» About this exercise:
What you return should be the complete listing, unchanged, with no pictures in it.

» Data:
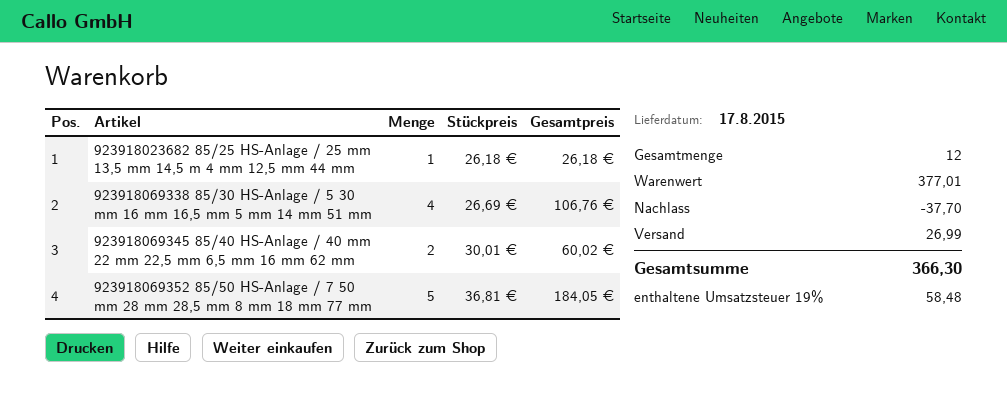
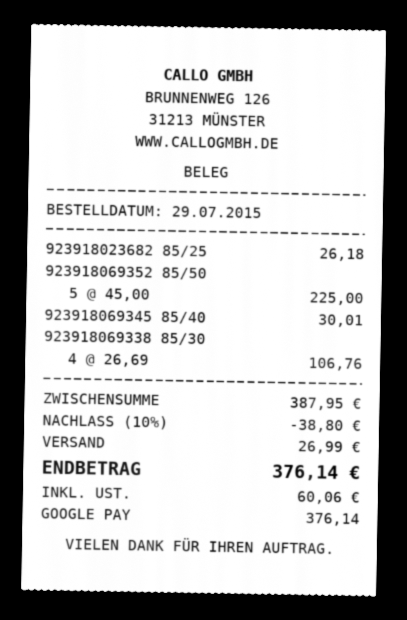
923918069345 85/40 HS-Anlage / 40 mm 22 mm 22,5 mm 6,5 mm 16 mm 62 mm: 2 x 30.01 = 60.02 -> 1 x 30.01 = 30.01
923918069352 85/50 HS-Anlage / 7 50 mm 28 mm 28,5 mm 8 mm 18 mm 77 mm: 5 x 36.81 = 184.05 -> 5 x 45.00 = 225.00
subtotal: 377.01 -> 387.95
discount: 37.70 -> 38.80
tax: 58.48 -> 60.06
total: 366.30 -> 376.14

» Result of this task:
923918069345 85/40 HS-Anlage / 40 mm 22 mm 22,5 mm 6,5 mm 16 mm 62 mm: 2 x 30.01 = 60.02 -> 1 x 30.01 = 30.01
923918069352 85/50 HS-Anlage / 7 50 mm 28 mm 28,5 mm 8 mm 18 mm 77 mm: 5 x 36.81 = 184.05 -> 5 x 45.00 = 225.00
subtotal: 377.01 -> 387.95
discount: 37.70 -> 38.80
tax: 58.48 -> 60.06
total: 366.30 -> 376.14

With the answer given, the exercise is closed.